都市(まち)の木造化推進法 民間建築含め木材利用を促進

2021年10月、「脱炭素社会の実現に資する等のための建築物等における木材の利用促進に関する法律(通称:都市(まち)の木造化推進法)」が施行された。民間建築も含めて木材利用促進を図る。国産材の利用拡大、中高層の木造化も一気に加速しそうだ。

国産材を取り巻く環境は、近年劇的に変化している。伐採期を迎えた国産材を活用していこうという機運が高まり、2010年10月に「公共建築物等における木材の利用の促進に関する法律(木促法)」が制定され、国は率先して公共建築物での木材利用を促進してきた。低層の公共建築物の木造化率は、2010年度17.9%から2021年度には29.4%まで上昇。木材利用の取り組みは進展している。

さらに、木促法の施行から10年以上が経ち、SDGs、脱炭素化といった観点からも木材利用、木造建築に脚光が集まる中で、さらに、建築物への木材利用を促進する目的で、同法が改正され、法律の題名が「脱炭素社会の実現に資する等のための建築物等における木材の利用促進に関する法律」(通称:都市(まち)の木造化推進法)へと変わり、2022年10月1日に施行された。新たに「脱炭素社会の実現」という大義を掲げ、一般建築も含めて木造化を推進していく方針が打ち出された。

また、林業・木材産業の事業者に対し、建築用木材などの適切かつ安定的な供給に努めるよう努力義務を規定した。さらに、10月を「木材利用促進月間」、10月8日を「木材利用促進の日」と定めた。

建築物における木材利用の促進に関する施策も拡充する。同法による木材利用の基本方針、都道府県や市町村が定める基本方針の対象範囲を、現状の公共建築物から建築物一般に拡大し、広く民間建築も含めて木材利用を促進する。
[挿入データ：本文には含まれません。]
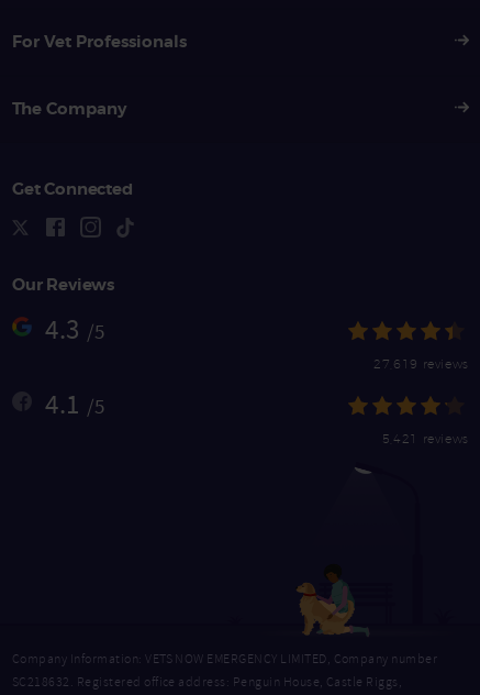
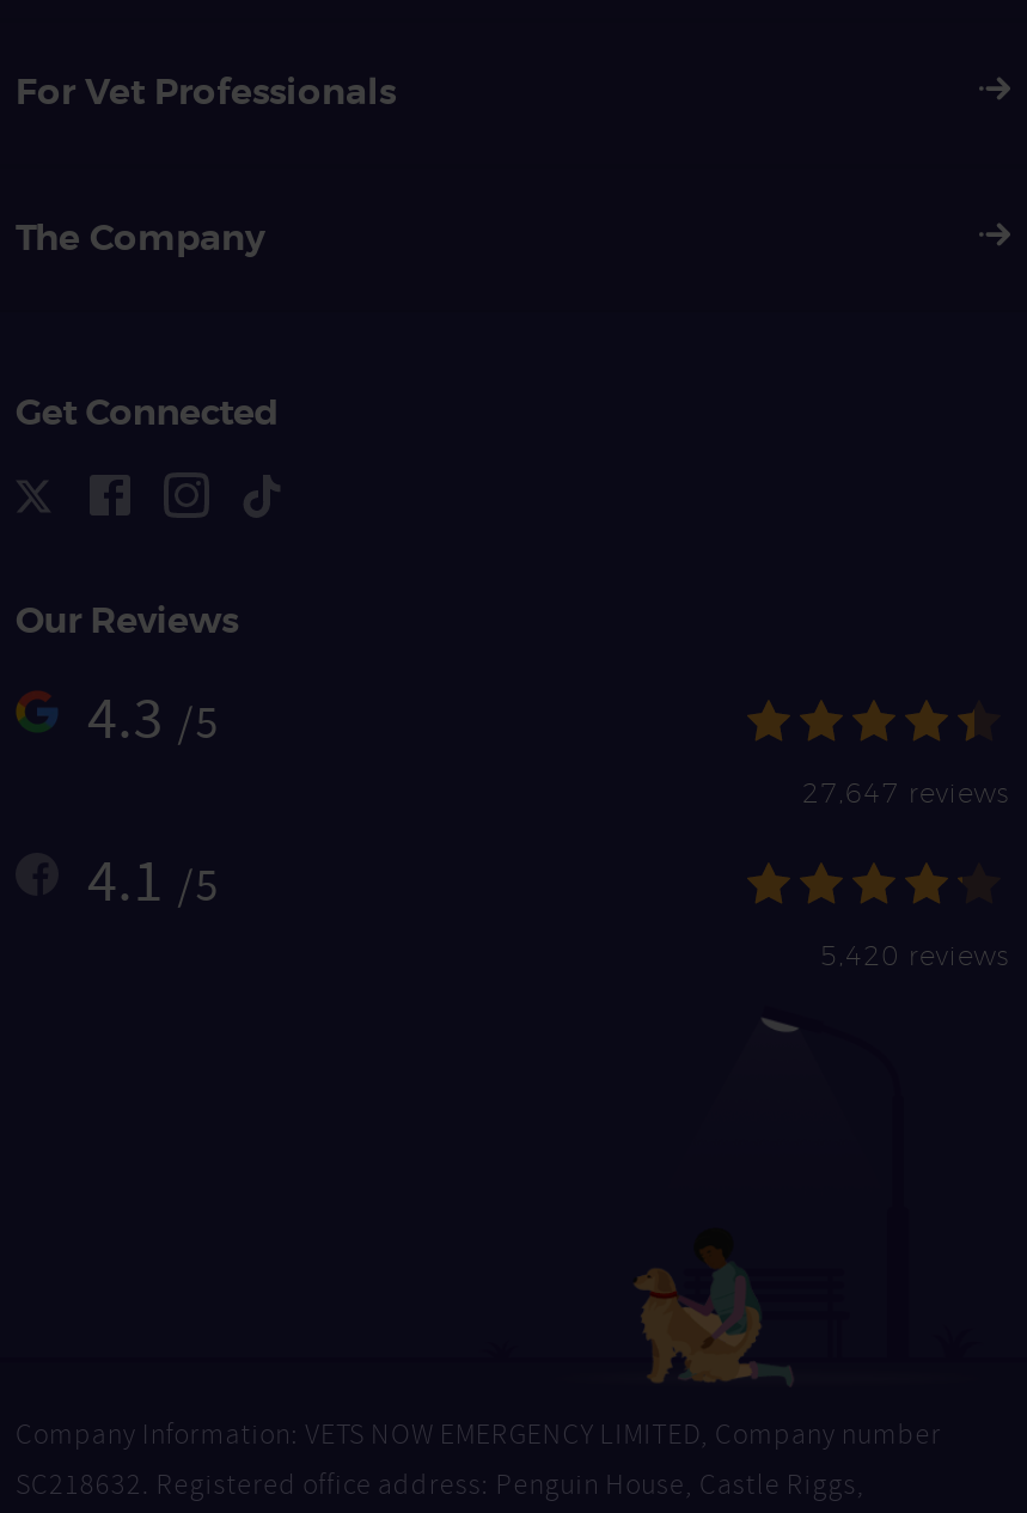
[373,356,469,370] 27,619 reviews -> [802,775,1010,806] 27,647 reviews
[382,431,469,445] 5,421 reviews -> [821,938,1010,969] 5,420 reviews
木造建築物の設計・施工に係る先進的技術や、強度などに優れた建築用木材の製造技術の開発・普及も図る。

木材製造事業者が、公共建築物に係る建築用木材の供給能力の向上を図るために、建築用木材の製造のために必要な施設の整備、高度な知識または技術を有する人材を確保する取り組みに対して、国や地方自治体が必要な措置を講じるように努める。木材製造の高度化に関する事業者の計画を認定し、開発資金を助成する仕組みなども盛り込んだ。

また、農林水産省内に特別機関として「木材利用促進本部」(本部長:農林水産大臣、本部員:総務大臣・文部科学大臣・経済産業大臣・国土交通大臣・環境大臣など)を設置し、建築物の木材利用に関する基本方針を策定し、関連する施策を実施、推進する。

加えて、農林水産省では、建築物に利用した炭素貯蔵量をわかりやすく表示するためのガイドラインを定め公表。建築物に利用した木材に係る炭素貯蔵量を国民や企業にとってわかりやすく表示するため、標準的な計算方法(炭素貯蔵量(CO2換算量)計算式)と表示方法を示した。